# Introduction

In this NoteBook, I am just testing to see whether I can create `Ostrich`'s `TPL` files using `MESHFlow`'s Jinja2 templating engines.

This may require some changes in the `Jinja2` templating files to be able to accept strings as values instead of numbers.

In [12]:
import meshflow as mf
import pandas as pd

import re
import json

from typing import (
    Dict,
    Union,
)
from pathlib import Path
from os import PathLike # Python 3.8+

We just directly go ahead and call the templating functions. But before that, it is important to parse the `CLASS` files and build the three distinct dictionaries out of it for the templating functions.

In [2]:
class_file = './wolf-creek-research-basin/mesh/MESH_parameters_CLASS.ini'

In [3]:
def _remove_comments(string) -> str:
    '''remove comment strings in the CLASS file strings'''
    #return re.sub(r'\s+\d{2}\s.*$', '', sections[0], flags=re.MULTILINE)
    return re.sub(r'\s+\d{2}\s(?:[^\n ]| (?! ))*$', '', string, flags=re.MULTILINE)

In [4]:
# function to read a section in form of a pandas.DataFrame
def class_section_divide(section: str, **read_csv_kwargs):
    '''Refer to the following link for comprehensive, and hard-coded
    values for the CLASS sections are implemented as there is no other
    way around it.
    '''
    # split lines
    lines = section.splitlines()

    # build a dictionary out of CLASS sections
    class_section = {}
    
    # vegetation parameters
    class_section['veg1'] = "\n".join(lines[:4])
    class_section['veg2'] = "\n".join(lines[4:7])
    
    # surface/hydraulic parameters
    class_section['hyd1'] = lines[7]
    class_section['hyd2'] = lines[8]

    # soil parameters
    class_section['soil'] = "\n".join(lines[9:12])

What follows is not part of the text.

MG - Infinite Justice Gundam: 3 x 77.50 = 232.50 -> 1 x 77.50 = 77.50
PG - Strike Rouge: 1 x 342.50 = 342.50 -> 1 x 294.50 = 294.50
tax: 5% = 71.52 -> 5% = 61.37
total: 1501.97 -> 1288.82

    # prognostic parameters
    class_section['prog1'] = lines[12] if len(lines[12]) > 0 else ""
    class_section['prog2'] = lines[13] if len(lines[13]) > 0 else ""
    class_section['prog3'] = lines[14] if len(lines[14]) > 0 else ""

    # return dictionary
    return class_section

In [5]:
def _parse_class_meta_data(
    case_section : str,
) -> Dict:
    """Parse the CLASS file's meta-data section to extract
    `info_entry` and `case_entry` dictionaries, necessary
    to run MESHFlow's `meshflow.utility.render_class_template`
    function.

    Parameters
    ----------
    case_section : str
        The section of the CLASS file that contains the meta-data.
        It should be a string containing the first four lines of the
        CLASS file, which are:
        - Title
        - Author
        - Place
        - Case information (centroid latitude, longitude, reference heights, etc.)


    Returns
    -------
    info_entry : Dict
        A dictionary containing the author and location information.
    case_entry : Dict
        A dictionary containing the case information, including:
        - Centroid latitude and longitude
        - Reference heights for wind speed, specific humidity, and air temperature
        - Reference height surface roughness
        - Number of land cover types (NL)
        - Number of soil types (NM)
    """
    # remove comments from the section
    case_section = _remove_comments(case_section)
    
    # hard-coded values based on different lines of the CLASS file
    # the indices refer to line numbers in the section
    title_line = case_section.splitlines()[0]
    author_line = case_section.splitlines()[1]
    place_line = case_section.splitlines()[2]
    case_line = case_section.splitlines()[3]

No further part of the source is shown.